Today, The New York Post is reporting that Greg Cooper was at the track Saturday evening. Cooper’s cousin, Alysha Ruggles, was nearly killed by Stewart at Canandaigua last July. She suffered a fractured back after her car was struck in a 15-car pileup caused by none other than Tony Stewart. Cooper believes Stewart should be banned from racing.
I was hotter than a match head when I read about Colin Cowherd’s commentary about the tragedy at Canandaigua.
“The sport has a unique culture that I’m not part of. I’m not a gearhead. I’m not from the South; I’m not an eye-for-an-eye guy. There is a certain southern culture, that it doesn’t matter where you’re from, and a lot of NASCAR drivers are from Minnesota, Wisconsin, New York, California, Arizona, it’s a southern delicacy. It doesn’t get ratings anywhere really outside the south…it’s really, really part of the south and it’s an eye-for-an-eye culture.”
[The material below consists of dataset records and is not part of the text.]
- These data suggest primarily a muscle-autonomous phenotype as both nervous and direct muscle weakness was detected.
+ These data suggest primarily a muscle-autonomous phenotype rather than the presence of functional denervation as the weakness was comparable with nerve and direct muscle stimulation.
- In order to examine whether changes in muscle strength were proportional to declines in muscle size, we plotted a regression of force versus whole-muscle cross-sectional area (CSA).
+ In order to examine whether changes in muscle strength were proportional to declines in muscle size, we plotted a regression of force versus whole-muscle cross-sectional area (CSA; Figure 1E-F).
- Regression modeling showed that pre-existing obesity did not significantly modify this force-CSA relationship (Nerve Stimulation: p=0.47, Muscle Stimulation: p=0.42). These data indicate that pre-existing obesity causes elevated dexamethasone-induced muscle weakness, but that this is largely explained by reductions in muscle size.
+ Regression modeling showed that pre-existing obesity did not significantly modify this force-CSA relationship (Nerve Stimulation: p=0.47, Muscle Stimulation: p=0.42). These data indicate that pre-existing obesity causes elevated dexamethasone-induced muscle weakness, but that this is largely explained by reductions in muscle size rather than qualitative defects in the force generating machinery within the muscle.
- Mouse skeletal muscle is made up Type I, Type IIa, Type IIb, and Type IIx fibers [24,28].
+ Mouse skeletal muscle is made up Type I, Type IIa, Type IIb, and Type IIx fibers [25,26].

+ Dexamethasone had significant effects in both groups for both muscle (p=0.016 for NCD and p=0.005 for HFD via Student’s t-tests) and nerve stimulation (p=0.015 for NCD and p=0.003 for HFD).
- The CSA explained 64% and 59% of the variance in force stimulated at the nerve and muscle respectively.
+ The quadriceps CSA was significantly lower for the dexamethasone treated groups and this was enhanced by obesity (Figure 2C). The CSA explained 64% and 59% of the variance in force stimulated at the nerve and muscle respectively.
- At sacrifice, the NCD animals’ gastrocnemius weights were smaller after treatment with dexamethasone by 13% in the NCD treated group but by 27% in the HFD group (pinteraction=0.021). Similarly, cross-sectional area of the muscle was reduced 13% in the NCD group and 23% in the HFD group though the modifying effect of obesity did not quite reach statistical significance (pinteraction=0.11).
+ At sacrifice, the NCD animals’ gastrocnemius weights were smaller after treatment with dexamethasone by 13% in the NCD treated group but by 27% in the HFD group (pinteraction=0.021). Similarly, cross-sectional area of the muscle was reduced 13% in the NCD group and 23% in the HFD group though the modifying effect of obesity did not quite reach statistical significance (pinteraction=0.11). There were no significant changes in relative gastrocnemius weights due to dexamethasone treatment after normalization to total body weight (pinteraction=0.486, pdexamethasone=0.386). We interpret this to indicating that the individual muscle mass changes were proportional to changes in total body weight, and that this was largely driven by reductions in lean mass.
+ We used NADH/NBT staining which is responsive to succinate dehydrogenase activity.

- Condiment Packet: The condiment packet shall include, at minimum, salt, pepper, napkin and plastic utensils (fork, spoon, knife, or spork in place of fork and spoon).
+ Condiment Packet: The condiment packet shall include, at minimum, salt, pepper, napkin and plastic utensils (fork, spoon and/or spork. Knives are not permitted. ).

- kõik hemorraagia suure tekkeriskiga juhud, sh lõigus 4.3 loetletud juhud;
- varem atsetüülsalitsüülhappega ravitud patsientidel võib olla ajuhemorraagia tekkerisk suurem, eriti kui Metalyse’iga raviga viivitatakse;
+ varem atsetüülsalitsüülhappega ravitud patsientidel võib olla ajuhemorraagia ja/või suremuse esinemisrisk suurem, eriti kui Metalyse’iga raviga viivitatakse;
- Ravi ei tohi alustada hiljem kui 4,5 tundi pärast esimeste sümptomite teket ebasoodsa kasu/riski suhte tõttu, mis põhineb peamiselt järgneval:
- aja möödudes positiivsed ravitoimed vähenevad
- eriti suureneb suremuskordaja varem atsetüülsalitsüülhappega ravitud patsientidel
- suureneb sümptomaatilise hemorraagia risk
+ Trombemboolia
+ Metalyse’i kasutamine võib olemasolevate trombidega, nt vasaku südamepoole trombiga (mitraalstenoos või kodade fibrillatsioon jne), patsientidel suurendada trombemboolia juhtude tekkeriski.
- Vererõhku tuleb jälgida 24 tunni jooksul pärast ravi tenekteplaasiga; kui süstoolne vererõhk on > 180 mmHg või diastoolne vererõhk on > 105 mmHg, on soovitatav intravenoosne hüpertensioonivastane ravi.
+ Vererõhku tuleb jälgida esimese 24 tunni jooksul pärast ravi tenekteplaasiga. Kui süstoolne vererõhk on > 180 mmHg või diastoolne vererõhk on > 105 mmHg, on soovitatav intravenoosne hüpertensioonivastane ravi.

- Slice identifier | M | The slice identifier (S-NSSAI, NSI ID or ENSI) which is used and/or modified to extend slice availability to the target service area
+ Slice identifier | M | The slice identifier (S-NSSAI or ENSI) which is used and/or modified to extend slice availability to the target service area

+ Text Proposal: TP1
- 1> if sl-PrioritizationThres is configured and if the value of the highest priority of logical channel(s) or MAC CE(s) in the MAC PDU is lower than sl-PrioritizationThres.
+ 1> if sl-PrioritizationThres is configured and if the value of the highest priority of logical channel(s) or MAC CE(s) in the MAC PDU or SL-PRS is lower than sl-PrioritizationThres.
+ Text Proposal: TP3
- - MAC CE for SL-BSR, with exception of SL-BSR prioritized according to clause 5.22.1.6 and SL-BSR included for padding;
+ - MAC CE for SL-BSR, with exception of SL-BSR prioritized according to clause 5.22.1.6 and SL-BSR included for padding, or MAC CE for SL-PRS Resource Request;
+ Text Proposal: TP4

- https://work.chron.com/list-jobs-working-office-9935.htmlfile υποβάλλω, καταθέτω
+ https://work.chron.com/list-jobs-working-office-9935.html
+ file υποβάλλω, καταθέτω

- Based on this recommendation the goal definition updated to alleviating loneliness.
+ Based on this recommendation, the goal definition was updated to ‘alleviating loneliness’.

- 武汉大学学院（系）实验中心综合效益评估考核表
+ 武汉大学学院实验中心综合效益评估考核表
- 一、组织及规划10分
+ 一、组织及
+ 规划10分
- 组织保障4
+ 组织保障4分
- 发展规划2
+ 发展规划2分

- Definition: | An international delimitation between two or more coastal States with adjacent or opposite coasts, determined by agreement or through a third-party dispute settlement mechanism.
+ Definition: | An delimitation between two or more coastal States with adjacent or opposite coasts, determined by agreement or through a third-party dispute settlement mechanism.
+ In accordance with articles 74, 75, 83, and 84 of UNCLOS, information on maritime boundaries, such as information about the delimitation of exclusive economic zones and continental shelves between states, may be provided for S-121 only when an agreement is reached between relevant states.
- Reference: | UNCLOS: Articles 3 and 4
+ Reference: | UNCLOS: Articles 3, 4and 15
It is widely known that NASCAR’s infamous past is deeply rooted in bootlegging moonshine. The sport is widely popular in the South and over the last two decades it has expanded nationally. NASCAR is easily as popular as the NFL
Cowherd put the fullness of his ignorance on display by disregarding the fact that Ward and Stewart were racing sprint cars; vehicles that are open wheel. Open wheel racing’s history lies in the Midwest, West and northeastern parts of the country in places like Rossburg, OH; Knoxville, IA; Stockton, CA and Edmonton, Alberta. Canandaigua is in New York.
I adamantly contend the only connection in the killing of Kevin Ward is that a NASCAR driver was at the wheel when the tragedy happened.
Cowherd is guilty of the unseemly stereotype so many have that willfully condemns the American South to an image of a region of banjo-playing, Bible-thumping inbreeds. Southerners are church-going, home-owning, childbearing, backyard barbecuing, traffic-jam cursing Americans remarkable in their ordinariness going about their daily lives.
Mr. Cowherd should shut his pie hole.
Any driver tempted to get out of his or her car to confront another on the track should be prevented from doing so. For Cowherd to imply that this is something unique to southern culture and was the underlying reason for Ward’s death is outlandish. Whatever point his was attempting to make culminated in a misguided and loathsome insult against southern culture.
What should be remembered in all this is that a young man has lost his life and Tony Stewart should be held accountable for his depraved indifference. Banning him from racing would be an appropriate beginning and sponsors should avoid him like the plague.